A historical novel about Queen Boudica and the Iceni uprising from author Burch (Angels and Vampires, 2013).

It’s 60 A.D., and the Roman Empire extends westward to Brittania. Famously organized and militarily powerful, the Romans have a fairly secure hold on the local people. As Nero goes about his personal madness in the capital, the outreaches of the empire are relatively tranquil. Or so it might seem. After the suspicious death of her husband, Prasutagus, the fierce and beautiful Queen Boudica, leader of the Iceni tribe, is shocked to find the empire annexing her land. In answer to her protest, Boudica is flogged while her daughters are raped. If there were ever a time for the Iceni to rebel against the occupiers who instill harsh punishments and humiliating taxes, this would be it. There is, though, the thorny issue of the queen’s lover. Retired Centurion Marius Marcellinus is not only a respected soldier and master horseman, he is in love with the rebel queen. Can these two maintain their relationship as the world around them erupts in warfare and all varieties of degradation (from rape and pillaging to roasting small children and beheading corpses)?

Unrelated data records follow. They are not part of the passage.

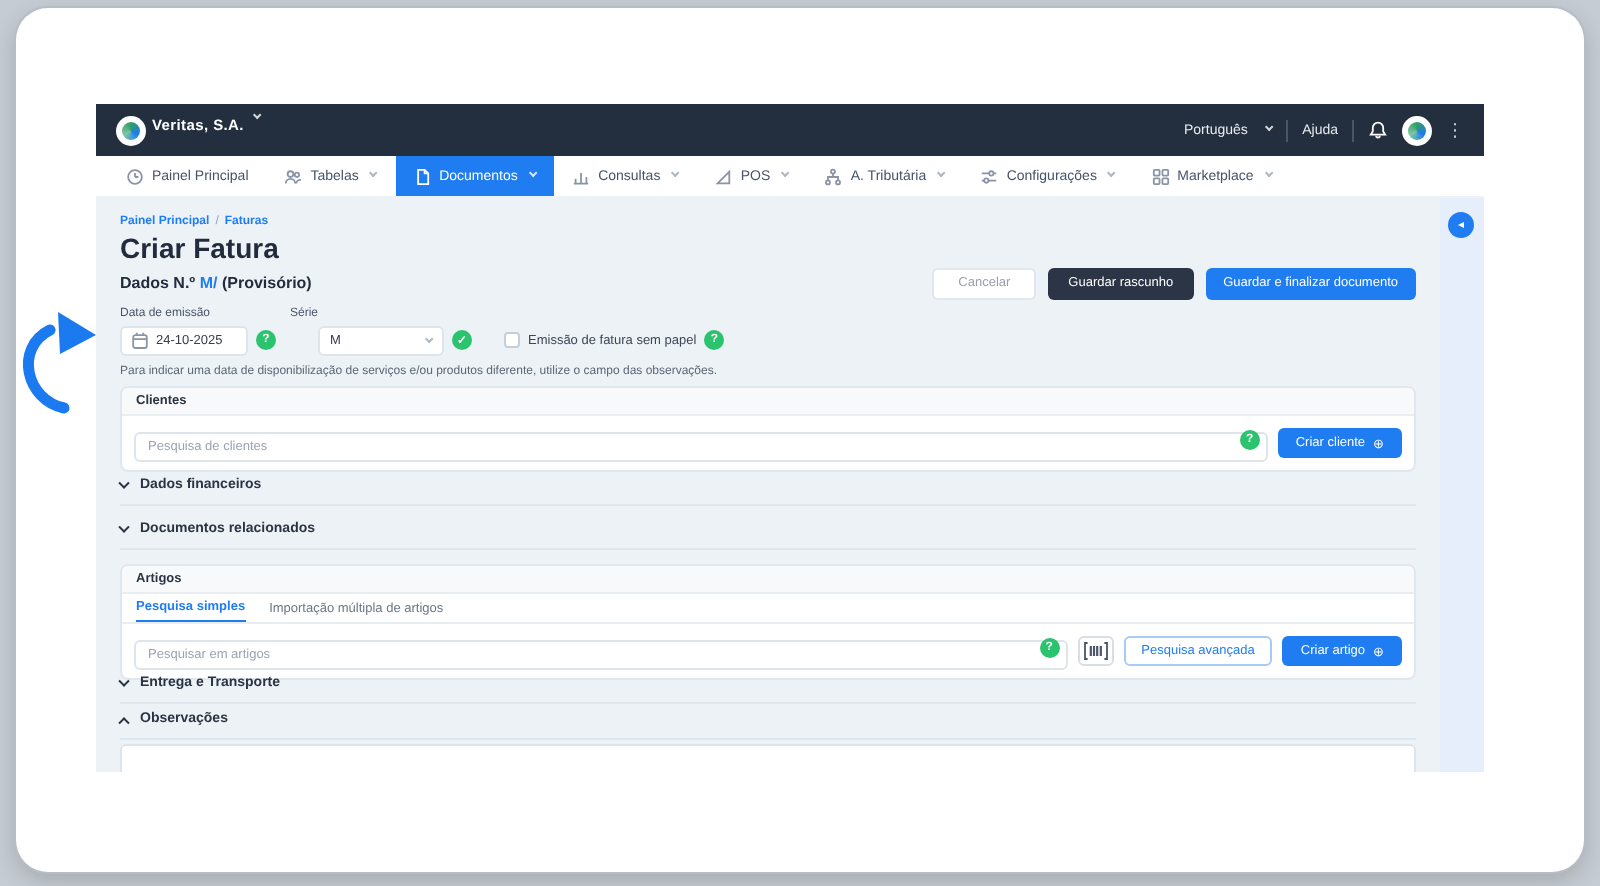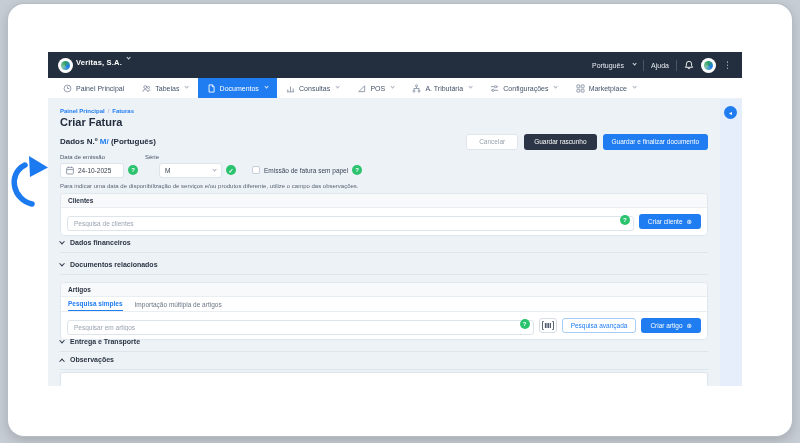--- a/index.html
+++ b/index.html
@@ -32,21 +32,21 @@
   
   .page{position:absolute;left:40px;top:95px;width:694px;height:287px;background:#edf2f7;overflow:hidden}
   .rightstrip{position:absolute;right:0;top:0;width:22px;height:100%;background:#e5eefa}
   .collapse-btn{position:absolute;right:5px;top:7px;width:13px;height:13px;border-radius:50%;background:#1f7cf1;color:#fff;
                 display:flex;align-items:center;justify-content:center;font-size:6px;line-height:1}
   .content{position:absolute;left:12px;top:0;width:648px;height:100%}
   .abs{position:absolute}
   
   .breadcrumb{top:9px;left:0;font-size:6px;color:#1f7cf1;display:flex;gap:3px;font-weight:bold}
   .breadcrumb .sep{color:#8fa4c4;font-weight:normal}
-  .title{top:17px;left:0;font-size:11px;font-weight:bold;color:#232c3d}
+  .title{top:17px;left:0;font-size:14px;font-weight:bold;color:#232c3d}
   .subrow{top:34px;left:0;width:100%;height:17px;display:flex;align-items:center}
   .subtitle{font-size:8px;font-weight:bold;color:#232c3d}
   .subtitle .num{color:#1f7cf1}
   .action-group{margin-left:auto;display:flex;gap:6px}
   .btn{display:flex;align-items:center;justify-content:center;gap:4px;height:16px;border-radius:3px;font-size:6.5px;white-space:nowrap;cursor:pointer}
   .btn-light{background:#fff;border:1px solid #e1e6eb;color:#98a2ae;padding:0 12px}
   .btn-dark{background:#2b3545;color:#fff;padding:0 10px}
   .btn-primary{background:#1f7cf1;color:#fff;padding:0 9px}
   .btn-outline{background:#fff;border:1px solid #a5cbf6;color:#1f7cf1;padding:0 8px}
   
@@ -202,21 +202,21 @@
         <span class="sep">/</span>
         <span>Faturas</span>
       </div>
 
       <div class="abs title">Criar Fatura</div>
 
       <div class="abs subrow">
         <div class="subtitle">
           <span>Dados N.º</span>
           <span class="num">M/</span>
-          <span>(Português)</span>
+          <span>(Provisório)</span>
         </div>
         <div class="action-group">
           <div class="btn btn-light">Cancelar</div>
           <div class="btn btn-dark">Guardar rascunho</div>
           <div class="btn btn-primary">Guardar e finalizar documento</div>
         </div>
       </div>
 
       <div class="abs field-label lbl-date">Data de emissão</div>
       <div class="abs field-label lbl-serie">Série</div>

Thoughtful in its creation of a forbidden romance, the integration of Romans and locals is entirely plausible even if later bloodshed might suggest otherwise. Dipping into the sexually explicit (“ ‘Too many conquests that took his finest parts and wore them out,’ thought the queen as she took his broke dick and gave him a blowjob and the general spanked her buttocks”), the relationships of characters from many different worlds tend to be physically consummated. While physical pleasures and savageries permeate, grandiose blocks of dialogue slow momentum; e.g., “Thank you, brave Iceni warriors, for getting me safely to Verulamium. My twenty horsemen from Brigantines will take me to my army of four thousand countrymen waiting just outside the colony.” As the pace picks up in a final battle, readers familiar with the story of Queen Boudica will know what happens, though her fictionalized fate will come as a well-planned surprise.

As erotic and violent as one would expect for a story of Ancient Rome and rebellion, the book offers a humanizing rendering of the infamous Queen Boudica.